The well in question was a dual-zone intelligent completion and its selectivity feature enabled the operator to identify the fact that the upper zone was producing sand while the lower one was sand free.
The well had been a high producer since February 2009 and had a gross flow rate of approximately 1,450 b/d, with 50% BS&W and a GOR of 750 cf/bbl. Both zones were completed with a frac pack for sand control, but the upper one failed and needed remediation to allow continued production. By manipulating the zonal flow control valves, it was possible to direct flow via the flowline to the damaged upper zone, facilitating the pumping of treatment from the FPSO, using in place pumping equipment, while isolating the sand-free lower zone.
To assess the suitability of ZPAS, chemical lab tests were performed with formation cores and sand fines to verify that the treatment squeezed into the formation would not cause any formation damage. Based on these tests, the operator decided to proceed with a ZPAS treatment, and detailed plans for the performance of it were drawn in cooperation with the service company. The base fluid choice for ZPAS placement was sea water which was easily available from the FPSO facilities and, since it was being used for water injection, had proven reservoir compatibility. The sea water was filtered until turbidity dropped below 20 NTU, and a dispersant was added to enhance the ZPAS chemical distribution at the relatively cold seabed temperature.
Most ZPAS treatments use maximum pressure differential diversion techniques, where pump rates are maintained sufficiently high to allow fluids to enter all producing zones being treated. A step rate test is an important part of the pre-job evaluation to optimize the rate required for effective placement. The test is to identify the maximum allowable pumping rate, considering a threshold injection pressure up to 90% of formation fracture pressure. An injection (step-rate) test was performed and the recorded rates and pressures suggested a maximum rate of 15 bbl/min.
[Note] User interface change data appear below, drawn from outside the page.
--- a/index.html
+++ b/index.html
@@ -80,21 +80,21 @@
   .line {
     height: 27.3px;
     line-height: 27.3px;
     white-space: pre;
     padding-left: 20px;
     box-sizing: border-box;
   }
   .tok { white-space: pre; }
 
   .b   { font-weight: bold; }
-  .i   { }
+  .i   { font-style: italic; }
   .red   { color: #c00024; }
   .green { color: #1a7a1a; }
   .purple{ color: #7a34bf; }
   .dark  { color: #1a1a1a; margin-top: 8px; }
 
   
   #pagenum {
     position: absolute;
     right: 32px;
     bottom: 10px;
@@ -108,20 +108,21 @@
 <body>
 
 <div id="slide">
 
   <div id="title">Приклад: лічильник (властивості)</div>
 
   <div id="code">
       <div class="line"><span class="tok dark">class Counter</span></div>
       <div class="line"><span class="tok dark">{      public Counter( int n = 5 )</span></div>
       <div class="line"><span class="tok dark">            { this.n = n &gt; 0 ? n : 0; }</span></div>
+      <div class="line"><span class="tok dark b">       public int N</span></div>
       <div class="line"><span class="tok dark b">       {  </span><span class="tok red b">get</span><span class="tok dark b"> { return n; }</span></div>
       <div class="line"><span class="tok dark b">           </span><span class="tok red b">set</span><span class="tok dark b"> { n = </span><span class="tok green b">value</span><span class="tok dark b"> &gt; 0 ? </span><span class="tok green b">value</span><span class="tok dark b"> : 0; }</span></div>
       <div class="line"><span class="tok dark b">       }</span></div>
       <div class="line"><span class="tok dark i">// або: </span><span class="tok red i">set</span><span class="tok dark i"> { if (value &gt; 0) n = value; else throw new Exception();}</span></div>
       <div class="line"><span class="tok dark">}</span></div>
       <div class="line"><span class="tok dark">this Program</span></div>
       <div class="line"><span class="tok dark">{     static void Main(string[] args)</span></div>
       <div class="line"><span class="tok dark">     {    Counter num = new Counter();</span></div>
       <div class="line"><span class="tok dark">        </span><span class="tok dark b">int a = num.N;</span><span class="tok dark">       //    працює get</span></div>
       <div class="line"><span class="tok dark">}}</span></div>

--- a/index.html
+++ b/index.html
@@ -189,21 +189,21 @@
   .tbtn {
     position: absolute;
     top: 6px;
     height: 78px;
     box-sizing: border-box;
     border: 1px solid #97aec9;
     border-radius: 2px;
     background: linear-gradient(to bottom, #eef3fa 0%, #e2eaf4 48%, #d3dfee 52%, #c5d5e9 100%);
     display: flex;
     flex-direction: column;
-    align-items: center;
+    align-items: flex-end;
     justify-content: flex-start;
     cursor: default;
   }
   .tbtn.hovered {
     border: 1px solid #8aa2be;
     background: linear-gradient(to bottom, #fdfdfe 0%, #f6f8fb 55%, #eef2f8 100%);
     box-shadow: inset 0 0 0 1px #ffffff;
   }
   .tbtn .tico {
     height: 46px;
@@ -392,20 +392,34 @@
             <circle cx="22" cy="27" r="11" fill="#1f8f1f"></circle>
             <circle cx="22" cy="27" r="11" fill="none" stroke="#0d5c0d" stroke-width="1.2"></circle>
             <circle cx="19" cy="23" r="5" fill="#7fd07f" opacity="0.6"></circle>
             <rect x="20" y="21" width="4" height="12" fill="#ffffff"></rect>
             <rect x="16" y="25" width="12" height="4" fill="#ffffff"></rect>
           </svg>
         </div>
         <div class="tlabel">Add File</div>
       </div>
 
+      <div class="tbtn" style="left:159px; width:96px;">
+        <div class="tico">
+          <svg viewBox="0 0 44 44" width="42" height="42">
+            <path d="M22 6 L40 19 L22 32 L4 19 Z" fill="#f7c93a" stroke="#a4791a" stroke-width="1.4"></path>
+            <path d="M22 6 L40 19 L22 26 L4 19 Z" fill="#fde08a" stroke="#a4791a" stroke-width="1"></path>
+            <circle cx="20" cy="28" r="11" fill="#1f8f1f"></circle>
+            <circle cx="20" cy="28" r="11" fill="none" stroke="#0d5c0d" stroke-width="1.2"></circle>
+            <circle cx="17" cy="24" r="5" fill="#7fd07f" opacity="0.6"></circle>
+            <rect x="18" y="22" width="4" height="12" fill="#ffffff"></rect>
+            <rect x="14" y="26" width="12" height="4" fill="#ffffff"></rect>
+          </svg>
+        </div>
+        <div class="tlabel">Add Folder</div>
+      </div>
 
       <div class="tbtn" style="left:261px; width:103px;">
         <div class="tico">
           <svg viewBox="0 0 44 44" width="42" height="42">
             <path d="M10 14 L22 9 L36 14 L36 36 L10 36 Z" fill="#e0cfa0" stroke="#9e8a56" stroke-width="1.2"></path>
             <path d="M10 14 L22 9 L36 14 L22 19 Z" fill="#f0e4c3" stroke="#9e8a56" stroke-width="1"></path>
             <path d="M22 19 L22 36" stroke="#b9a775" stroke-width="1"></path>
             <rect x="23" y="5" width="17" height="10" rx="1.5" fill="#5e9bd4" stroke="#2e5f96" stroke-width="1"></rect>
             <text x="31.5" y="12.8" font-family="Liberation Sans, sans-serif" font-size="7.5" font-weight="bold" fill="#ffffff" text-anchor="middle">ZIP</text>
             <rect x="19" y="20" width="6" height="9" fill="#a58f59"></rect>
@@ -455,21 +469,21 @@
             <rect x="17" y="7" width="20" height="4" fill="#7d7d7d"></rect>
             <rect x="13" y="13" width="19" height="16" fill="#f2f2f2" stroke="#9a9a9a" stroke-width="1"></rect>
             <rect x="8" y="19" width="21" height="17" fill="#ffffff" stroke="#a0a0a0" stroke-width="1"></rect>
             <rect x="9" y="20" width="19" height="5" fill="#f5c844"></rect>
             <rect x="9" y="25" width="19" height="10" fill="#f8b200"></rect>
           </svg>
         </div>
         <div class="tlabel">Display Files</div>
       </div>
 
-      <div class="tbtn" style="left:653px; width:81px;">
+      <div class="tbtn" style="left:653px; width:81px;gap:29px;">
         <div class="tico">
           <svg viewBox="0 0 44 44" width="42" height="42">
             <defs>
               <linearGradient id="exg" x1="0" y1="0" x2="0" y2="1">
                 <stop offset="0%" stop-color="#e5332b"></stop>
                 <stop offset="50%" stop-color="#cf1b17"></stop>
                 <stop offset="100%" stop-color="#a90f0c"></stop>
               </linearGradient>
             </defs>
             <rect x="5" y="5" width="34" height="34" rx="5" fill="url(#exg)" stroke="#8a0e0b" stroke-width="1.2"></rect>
A major consideration in job planning was the possibility of hydrate formation in the 4.2-km (2.6-mi) long flowline with a volume of 100 cu m (3,531 cu ft) in the 5°C environment. To counteract this, methanol injection was used and the transient time between production shutdown and treatment was kept to a minimum.
The treatment schedule was determined based on design considerations. The pre-flush and over-flush pills were filtered sea water with a dispersant chemical. The pre-flush and third over-flush were of a larger volume to minimize mixing with any produced hydrocarbons in the flowline. The final displacement was done with diesel to minimize water in the flow line at completion of pumping. A total of 1,170 bbls of fluids was pumped at up to 15 bbl/min, the maximum rate established.
Post treatment results
On the FPSO, sand monitoring was done with the support of acoustic clamp-on sensors which, after factory calibration with field-representative sand, were placed on FPSO piping upstream of the production choke. Acoustic sensor feedback can be considered qualitatively reliable where a quantitative measurement of daily sand production was not feasible. Based on the acoustic sensor, post-treatment sand production has been consistently reduced and, after more than two months of production, the well was sand free.
This was the first such treatment performed on a subsea well via the flowline and proved to be successful due to the pre-planning. The cost of the operation was minimal compared to the cost of a workover or the use of an additional vessel for pumping. The ZPAS treatment successfully repaired the existing frac pack and proved to be a viable alternative to conventional failed sand control remedial methods, and was found to be effective in minimizing fines migration as well. The Productivity Index remaining stable during post-treatment production, showing no impairment due to proppant or screens plugging.